Part of the debate – in the House of Lords at 7:33 pm on 29 January 2025.
Lord Jamieson
Shadow Minister (Housing, Communities and Local Government), Opposition Whip (Lords)
7:33,
29 January 2025
My Lords, I also pass on my condolences to the noble Lord, Lord Khan of Burnley, and his family.
While I understand the strategy of switching the burden from bricks and mortar retailers to internet retailers to support our high streets, I think this is far too blunt an instrument. I agree with my noble friend Lady Scott of Bybrook that increasing NNDR on large businesses risks damaging some of our key high street retailers, particularly anchor stores, high street cinemas and leisure, that help drive footfall. However, I would like to speak about the wider impact on growth of these measures.
This morning, the Chancellor talked about the Oxford- Cambridge arc as Europe’s Silicon Valley. I declare my interest as a councillor and former leader in central Bedfordshire, which is at the centre of that arc. I agree with the Chancellor about the potential of the arc to support economic growth and improve jobs, but this needs to be nurtured and not taxed. In central Bedfordshire, we have many world-class businesses, such as Lockheed Martin, Millbrook Proving Ground, MBDA, Nissan and Cranfield University—not to mention the potential of Universal Studios coming to our area. All of them will see significant increases in their NNDR.
As a councillor, I worked hard to support the growth of these and other businesses, yet in the past few weeks, talking to local businesses, they have made clear to me the headwinds that they are facing from national insurance increases, employment rights and changes to minimum wages, which have led them to review some of their growth plans. A potential 20% increase in NNDR risks being yet another nail in the coffin of growth, not only in central Bedfordshire—I use that as an example—but across the country.
One of the many attractions of Bedfordshire for international companies and their international staff is the excellent Bedford Harpur Trust schools, notably as they provide the international baccalaureate. Yet, here again, we see the impact of government policies of charging VAT and increases in national insurance and, now, NNDR—to that I will add the pension issues raised by my noble friends—making this option much less attractive for those businesses and their employees.
We have also previously raised the important role private schools provide for those with SEND. Just this morning, I had a council leader raise with me the issue of a parent who had sent their child to a private school and now, with the additional cost of VAT, they are seeking an EHCP so that that burden will now fall on the local council to pay the fees. Again, adding NNDR will only exacerbate this trend.

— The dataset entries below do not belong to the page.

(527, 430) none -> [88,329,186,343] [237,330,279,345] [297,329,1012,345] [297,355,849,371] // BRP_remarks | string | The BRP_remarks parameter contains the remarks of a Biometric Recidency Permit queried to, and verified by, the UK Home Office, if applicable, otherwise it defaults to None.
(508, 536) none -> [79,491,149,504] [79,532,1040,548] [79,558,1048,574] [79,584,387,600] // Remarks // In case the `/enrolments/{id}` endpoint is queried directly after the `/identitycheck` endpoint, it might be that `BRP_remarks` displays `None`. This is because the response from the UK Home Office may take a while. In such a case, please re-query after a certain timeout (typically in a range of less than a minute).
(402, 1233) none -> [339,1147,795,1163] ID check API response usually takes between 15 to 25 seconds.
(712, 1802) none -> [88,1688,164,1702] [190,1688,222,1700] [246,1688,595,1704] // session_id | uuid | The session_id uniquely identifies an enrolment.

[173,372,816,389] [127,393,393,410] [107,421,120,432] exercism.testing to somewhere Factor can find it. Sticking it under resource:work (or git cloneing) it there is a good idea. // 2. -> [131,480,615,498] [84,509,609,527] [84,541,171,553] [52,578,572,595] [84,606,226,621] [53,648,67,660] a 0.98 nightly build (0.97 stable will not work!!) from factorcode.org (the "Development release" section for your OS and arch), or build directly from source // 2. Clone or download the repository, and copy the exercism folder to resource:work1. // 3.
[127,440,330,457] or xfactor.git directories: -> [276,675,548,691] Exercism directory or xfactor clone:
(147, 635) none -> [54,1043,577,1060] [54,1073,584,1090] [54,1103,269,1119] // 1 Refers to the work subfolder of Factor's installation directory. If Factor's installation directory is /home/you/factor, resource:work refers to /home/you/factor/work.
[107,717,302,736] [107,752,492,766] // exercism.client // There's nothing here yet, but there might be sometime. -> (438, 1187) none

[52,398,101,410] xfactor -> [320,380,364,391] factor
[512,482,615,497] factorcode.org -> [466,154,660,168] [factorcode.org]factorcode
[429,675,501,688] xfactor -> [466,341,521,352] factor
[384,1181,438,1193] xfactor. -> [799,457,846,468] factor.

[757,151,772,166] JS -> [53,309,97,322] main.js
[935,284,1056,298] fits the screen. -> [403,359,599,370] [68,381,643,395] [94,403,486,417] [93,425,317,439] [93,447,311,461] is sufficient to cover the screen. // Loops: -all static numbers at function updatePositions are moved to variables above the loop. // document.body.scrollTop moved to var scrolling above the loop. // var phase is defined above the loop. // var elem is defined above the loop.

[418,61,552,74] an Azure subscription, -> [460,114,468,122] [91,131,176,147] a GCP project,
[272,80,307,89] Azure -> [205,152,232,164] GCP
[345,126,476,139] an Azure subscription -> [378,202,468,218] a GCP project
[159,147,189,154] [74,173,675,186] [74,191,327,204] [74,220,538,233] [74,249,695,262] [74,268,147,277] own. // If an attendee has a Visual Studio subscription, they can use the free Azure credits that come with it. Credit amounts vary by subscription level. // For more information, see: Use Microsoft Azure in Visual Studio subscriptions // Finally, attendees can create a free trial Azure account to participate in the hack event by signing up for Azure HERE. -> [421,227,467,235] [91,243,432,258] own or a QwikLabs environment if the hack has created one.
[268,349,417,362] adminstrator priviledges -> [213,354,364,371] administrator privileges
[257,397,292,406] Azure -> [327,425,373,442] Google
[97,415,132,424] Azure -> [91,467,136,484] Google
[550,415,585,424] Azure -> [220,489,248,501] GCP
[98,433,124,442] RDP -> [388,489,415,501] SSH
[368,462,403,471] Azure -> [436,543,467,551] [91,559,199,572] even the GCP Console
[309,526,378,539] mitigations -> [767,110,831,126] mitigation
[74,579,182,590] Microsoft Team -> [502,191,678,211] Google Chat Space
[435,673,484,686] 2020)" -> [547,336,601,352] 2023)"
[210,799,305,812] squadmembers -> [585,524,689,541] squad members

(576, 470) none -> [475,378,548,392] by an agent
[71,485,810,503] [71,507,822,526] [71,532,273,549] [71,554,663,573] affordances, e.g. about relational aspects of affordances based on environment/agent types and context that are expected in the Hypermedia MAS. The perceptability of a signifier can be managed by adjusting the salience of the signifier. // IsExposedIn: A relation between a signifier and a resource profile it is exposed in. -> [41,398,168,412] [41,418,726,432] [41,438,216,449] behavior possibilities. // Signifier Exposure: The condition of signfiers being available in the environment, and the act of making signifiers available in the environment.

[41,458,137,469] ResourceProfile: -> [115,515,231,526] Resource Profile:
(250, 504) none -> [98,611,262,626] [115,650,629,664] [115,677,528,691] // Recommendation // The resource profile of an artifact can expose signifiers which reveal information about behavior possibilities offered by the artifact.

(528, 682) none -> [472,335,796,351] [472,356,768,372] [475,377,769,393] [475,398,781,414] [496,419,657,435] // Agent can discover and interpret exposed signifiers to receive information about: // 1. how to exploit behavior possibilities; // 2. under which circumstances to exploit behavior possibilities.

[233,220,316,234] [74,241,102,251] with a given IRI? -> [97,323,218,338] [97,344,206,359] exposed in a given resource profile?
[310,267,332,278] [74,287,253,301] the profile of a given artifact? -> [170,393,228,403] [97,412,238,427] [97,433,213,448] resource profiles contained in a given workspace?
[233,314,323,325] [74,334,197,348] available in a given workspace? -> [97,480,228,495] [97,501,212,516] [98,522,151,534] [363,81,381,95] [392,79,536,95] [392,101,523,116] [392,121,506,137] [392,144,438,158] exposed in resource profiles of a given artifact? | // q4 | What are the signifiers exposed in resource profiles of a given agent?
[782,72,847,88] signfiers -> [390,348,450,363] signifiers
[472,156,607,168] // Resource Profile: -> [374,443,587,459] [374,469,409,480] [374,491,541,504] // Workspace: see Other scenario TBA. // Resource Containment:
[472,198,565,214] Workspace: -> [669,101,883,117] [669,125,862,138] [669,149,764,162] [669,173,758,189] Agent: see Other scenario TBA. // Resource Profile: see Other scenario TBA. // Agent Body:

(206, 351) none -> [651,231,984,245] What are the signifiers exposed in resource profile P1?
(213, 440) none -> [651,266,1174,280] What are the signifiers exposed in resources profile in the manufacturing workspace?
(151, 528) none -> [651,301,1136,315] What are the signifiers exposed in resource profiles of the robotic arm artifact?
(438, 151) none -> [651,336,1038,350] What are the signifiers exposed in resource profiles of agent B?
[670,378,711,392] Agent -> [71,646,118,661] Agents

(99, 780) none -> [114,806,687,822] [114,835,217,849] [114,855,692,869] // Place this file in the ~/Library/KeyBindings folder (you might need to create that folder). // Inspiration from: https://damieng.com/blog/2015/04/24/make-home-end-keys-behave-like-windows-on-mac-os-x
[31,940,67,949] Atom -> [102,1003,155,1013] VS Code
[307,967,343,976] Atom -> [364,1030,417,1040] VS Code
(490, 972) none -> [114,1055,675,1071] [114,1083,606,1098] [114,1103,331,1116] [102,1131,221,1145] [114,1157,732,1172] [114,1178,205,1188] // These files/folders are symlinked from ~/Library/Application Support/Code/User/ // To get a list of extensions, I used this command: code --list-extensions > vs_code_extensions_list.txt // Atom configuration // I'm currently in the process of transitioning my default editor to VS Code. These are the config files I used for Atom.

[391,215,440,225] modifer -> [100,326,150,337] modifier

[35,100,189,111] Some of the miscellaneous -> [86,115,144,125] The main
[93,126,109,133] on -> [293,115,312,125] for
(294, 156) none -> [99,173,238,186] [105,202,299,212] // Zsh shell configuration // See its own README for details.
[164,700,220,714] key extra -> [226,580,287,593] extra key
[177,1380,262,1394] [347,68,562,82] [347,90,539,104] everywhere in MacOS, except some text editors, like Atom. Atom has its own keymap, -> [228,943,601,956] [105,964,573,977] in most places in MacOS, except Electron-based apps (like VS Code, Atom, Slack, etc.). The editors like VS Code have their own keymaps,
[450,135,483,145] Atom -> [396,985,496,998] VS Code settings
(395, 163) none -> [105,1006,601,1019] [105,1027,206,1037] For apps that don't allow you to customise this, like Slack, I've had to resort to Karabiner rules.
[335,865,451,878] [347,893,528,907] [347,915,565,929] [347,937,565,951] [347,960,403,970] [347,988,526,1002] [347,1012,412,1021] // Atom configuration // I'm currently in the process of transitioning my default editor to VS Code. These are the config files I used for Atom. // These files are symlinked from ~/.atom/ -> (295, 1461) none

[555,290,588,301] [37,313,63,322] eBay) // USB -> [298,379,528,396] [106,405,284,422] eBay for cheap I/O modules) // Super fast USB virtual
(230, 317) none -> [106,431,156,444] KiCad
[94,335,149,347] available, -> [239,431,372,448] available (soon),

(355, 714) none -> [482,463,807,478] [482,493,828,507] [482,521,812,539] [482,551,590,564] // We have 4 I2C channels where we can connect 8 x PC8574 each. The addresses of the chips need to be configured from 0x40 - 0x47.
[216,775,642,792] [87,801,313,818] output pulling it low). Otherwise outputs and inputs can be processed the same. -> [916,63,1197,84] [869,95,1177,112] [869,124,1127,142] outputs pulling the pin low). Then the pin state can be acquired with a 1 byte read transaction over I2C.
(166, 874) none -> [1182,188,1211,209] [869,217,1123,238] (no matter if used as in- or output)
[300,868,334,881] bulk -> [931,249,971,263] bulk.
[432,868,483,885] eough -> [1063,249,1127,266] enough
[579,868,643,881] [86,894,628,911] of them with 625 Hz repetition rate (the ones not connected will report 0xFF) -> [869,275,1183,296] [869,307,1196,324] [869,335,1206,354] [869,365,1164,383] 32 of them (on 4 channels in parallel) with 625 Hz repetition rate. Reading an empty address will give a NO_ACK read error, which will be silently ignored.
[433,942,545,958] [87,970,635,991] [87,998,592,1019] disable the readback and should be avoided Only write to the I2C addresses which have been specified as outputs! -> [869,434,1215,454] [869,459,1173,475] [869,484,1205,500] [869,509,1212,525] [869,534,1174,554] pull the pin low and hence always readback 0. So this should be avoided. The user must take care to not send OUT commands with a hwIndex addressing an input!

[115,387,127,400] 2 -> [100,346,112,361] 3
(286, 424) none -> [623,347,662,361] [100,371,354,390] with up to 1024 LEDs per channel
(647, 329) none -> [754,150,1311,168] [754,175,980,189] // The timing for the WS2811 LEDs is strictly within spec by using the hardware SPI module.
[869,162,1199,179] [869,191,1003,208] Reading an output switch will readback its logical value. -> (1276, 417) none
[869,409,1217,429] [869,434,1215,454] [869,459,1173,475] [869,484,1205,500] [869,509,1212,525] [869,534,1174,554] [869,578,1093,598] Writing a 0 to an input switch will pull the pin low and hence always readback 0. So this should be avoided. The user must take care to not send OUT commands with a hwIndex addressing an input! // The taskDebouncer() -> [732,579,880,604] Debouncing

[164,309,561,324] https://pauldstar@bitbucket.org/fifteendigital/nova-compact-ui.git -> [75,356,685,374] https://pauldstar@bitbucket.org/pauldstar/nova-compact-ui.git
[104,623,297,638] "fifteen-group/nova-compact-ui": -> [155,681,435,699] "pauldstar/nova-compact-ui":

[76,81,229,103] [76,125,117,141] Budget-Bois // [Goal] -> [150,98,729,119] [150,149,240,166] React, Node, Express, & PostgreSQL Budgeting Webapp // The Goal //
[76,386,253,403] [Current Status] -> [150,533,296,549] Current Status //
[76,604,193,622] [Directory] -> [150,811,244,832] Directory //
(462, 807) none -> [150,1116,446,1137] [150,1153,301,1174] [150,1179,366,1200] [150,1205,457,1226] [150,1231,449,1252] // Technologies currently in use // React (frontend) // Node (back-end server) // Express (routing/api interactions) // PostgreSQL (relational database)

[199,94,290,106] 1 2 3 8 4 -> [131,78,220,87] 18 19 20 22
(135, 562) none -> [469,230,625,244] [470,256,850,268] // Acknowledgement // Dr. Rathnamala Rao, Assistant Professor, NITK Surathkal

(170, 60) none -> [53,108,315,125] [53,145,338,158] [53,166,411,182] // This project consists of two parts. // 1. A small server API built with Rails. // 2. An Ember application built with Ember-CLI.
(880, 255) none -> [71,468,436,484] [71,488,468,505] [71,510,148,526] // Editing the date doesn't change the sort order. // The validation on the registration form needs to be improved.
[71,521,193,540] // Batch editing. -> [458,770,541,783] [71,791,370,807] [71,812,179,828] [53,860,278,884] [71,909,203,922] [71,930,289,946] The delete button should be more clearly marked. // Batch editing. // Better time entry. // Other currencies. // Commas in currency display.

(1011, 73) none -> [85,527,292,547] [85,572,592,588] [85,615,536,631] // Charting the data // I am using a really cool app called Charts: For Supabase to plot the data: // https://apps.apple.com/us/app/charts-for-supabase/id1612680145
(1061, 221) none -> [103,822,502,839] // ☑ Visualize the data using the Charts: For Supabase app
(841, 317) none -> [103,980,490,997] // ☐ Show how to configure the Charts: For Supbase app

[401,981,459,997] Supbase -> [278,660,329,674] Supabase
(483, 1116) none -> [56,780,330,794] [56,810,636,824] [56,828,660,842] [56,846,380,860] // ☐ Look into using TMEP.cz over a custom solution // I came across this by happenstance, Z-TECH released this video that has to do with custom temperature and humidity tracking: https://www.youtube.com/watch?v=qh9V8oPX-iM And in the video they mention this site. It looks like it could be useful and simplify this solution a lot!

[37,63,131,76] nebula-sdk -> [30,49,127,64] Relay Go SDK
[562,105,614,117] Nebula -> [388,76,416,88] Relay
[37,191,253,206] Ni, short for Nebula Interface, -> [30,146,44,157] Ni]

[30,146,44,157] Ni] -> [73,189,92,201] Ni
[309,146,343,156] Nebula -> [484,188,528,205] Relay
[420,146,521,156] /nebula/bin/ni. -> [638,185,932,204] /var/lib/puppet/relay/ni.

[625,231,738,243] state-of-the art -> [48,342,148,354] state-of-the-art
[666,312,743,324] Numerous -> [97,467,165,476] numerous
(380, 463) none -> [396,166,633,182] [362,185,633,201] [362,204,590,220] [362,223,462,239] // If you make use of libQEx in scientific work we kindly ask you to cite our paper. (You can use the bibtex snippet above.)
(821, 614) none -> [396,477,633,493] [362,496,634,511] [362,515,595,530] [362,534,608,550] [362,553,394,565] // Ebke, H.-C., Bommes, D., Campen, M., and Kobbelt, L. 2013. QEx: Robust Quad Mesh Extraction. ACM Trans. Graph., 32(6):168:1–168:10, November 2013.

Finally, I want to touch on the hospitality and leisure sector, which will lose its discounts this year. While many small businesses will benefit from the proposed NNDR changes, larger local businesses such as Center Parcs and Woburn tell me that they will face the double whammy on NNDR, in addition to the impact of national insurance, extension of worker rights and minimum wage increases—yet more headwinds to growth. This is a Government who are focused on growth yet they seem to think more about taxing growth.
As I said earlier, this is too blunt an instrument. There is no clarity on the business rate multipliers and two little information on the impact. I ask the Minister whether the Government will commit that there will be no net negative impact on council finances from these measures and what the impact of the measures will be on high street businesses, businesses in general, jobs and economic growth.